The first time I ever tried to do a one-legged pistol squat, I failed miserably. Even though I thought I had strong legs from years of weight training, my initial attempt at this calisthenics staple resulted in me falling on my behind. After several weeks of dedicated practice, however, I was able to nail the pistol squat and eventually build up to performing it for reps.

Later on, I discovered an exercise known as the shrimp squat, which finds the non-squatting leg held behind the body, rather than in front, as it is with the pistol. Once again, my first attempt at this new one-legged squat variation was unsuccessful. This time, however, I was able to get the hang of my newfound lower-body calisthenics challenge within a few training sessions.

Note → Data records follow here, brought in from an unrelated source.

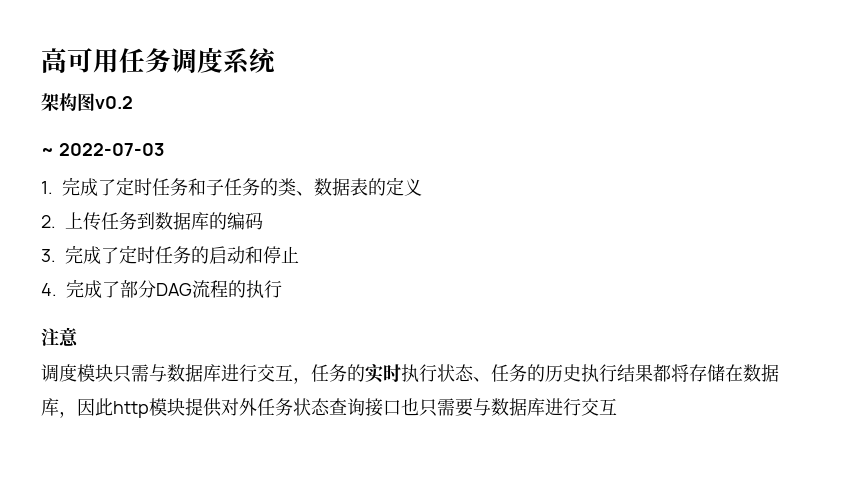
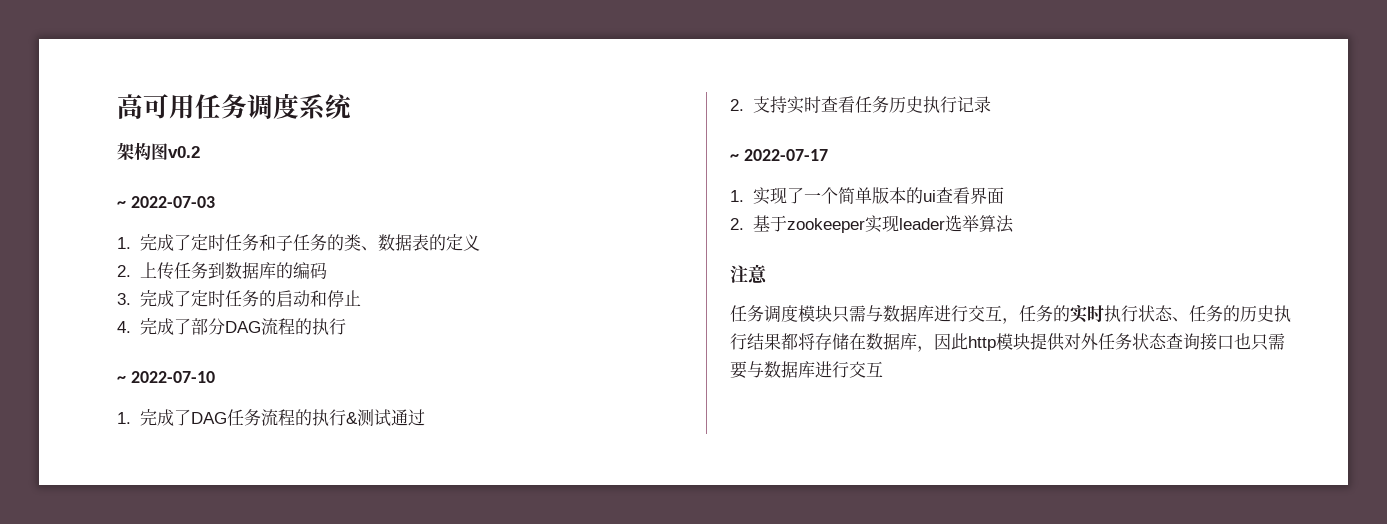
(282, 289) none -> [117,371,215,383] [117,409,425,427] [730,96,991,114] [730,149,828,161] [730,187,1004,205] [730,215,1014,233] // ~ 2022-07-10 // 1.完成了DAG任务流程的执行&测试通过 // 2.支持实时查看任务历史执行记录 // ~ 2022-07-17 // 1.实现了一个简单版本的ui查看界面 // 2.基于zookeeper实现leader选举算法
(78, 337) none -> [730,305,764,322] 任务

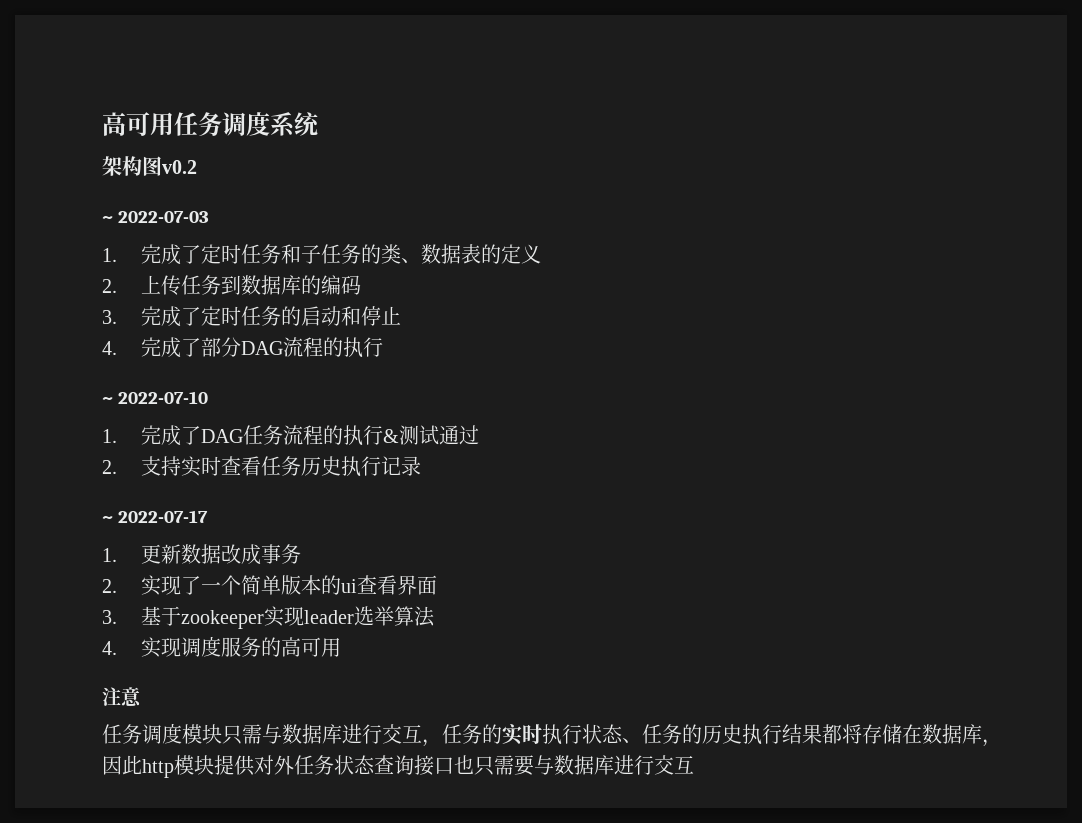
(744, 196) none -> [141,544,302,565] [102,579,117,593] 更新数据改成事务 // 2.
[730,218,744,230] 2. -> [102,610,117,624] 3.
(1014, 224) none -> [102,636,342,658] // 4.实现调度服务的高可用

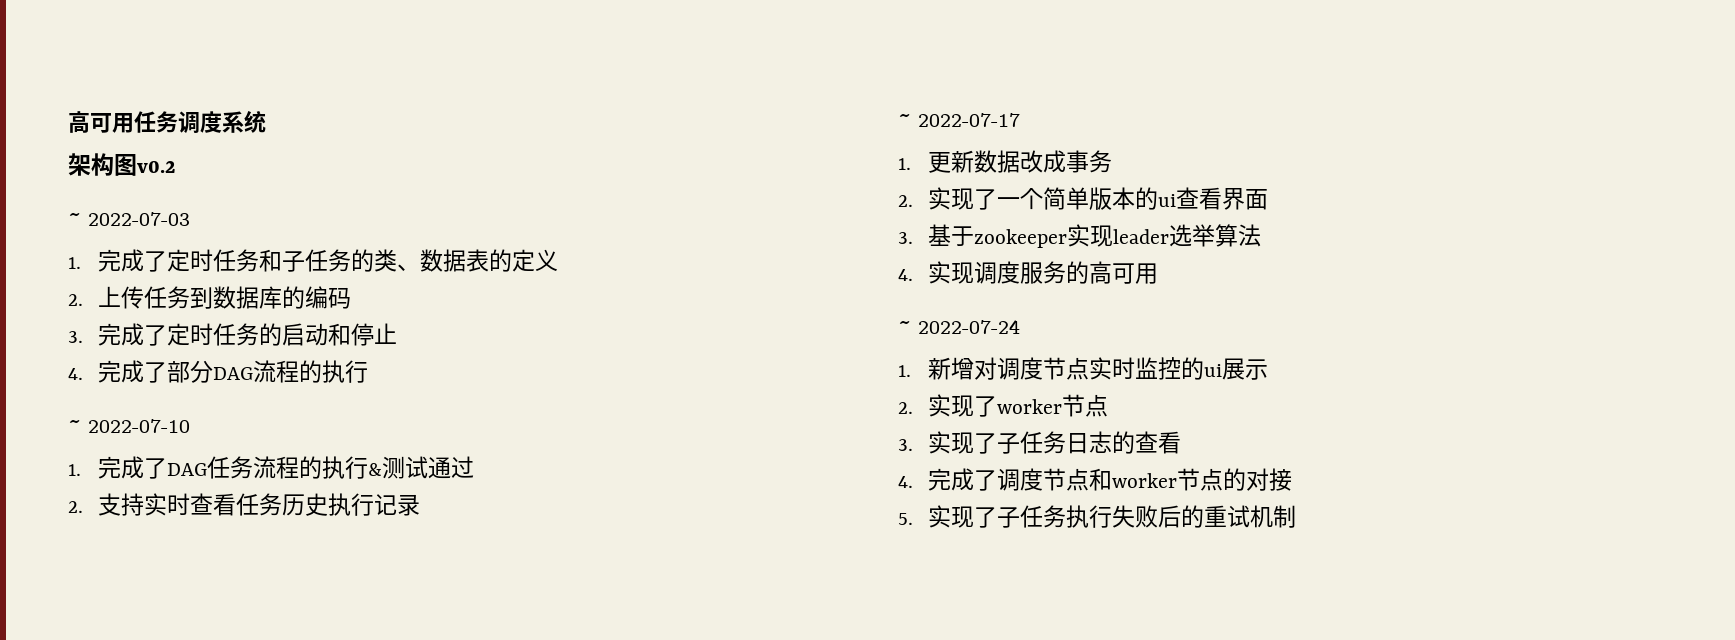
[102,687,141,707] [102,723,1002,747] [102,755,694,778] 注意 // 任务调度模块只需与数据库进行交互，任务的实时执行状态、任务的历史执行结果都将存储在数据库，因此http模块提供对外任务状态查询接口也只需要与数据库进行交互 -> [898,319,1020,334] [898,357,1269,380] [898,394,1109,417] [898,431,1182,454] [898,468,1293,491] [898,505,1297,528] ~ 2022-07-24 // 1.新增对调度节点实时监控的ui展示 // 2.实现了worker节点 // 3.实现了子任务日志的查看 // 4.完成了调度节点和worker节点的对接 // 5.实现了子任务执行失败后的重试机制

The strength and stability I’d built from pistols had a good amount of carryover to learning this new skill.

As I got more comfortable with the shrimp squat, I began finding new ways to make single leg squats more challenging. By holding both hands behind my back, I discovered I could change the leverage and add a significant amount of resistance without relying on external weights. I was also starting to practice a technique that would later go on to be dubbed the “jumbo shrimp”, which involves increasing the range of motion of a standard shrimp squat by standing on an elevated surface so that the back leg can drop down lower than when standing on the ground.

Raised Shrimp Squat "Jumbo Shrimp" at Encinitas PCC workshop

Legs Get To Work
One of the most common misconceptions about bodyweight strength training is that it can only be progressed so far. After a certain point, many people would argue that the only way to increase the difficulty of an exercise is to add weight. This is especially true when it comes to leg training. Even folks who have come around to the idea that a muscular and highly functional upper-body can be built with calisthenics alone often have a hard time conceiving that the same is true for their lower half.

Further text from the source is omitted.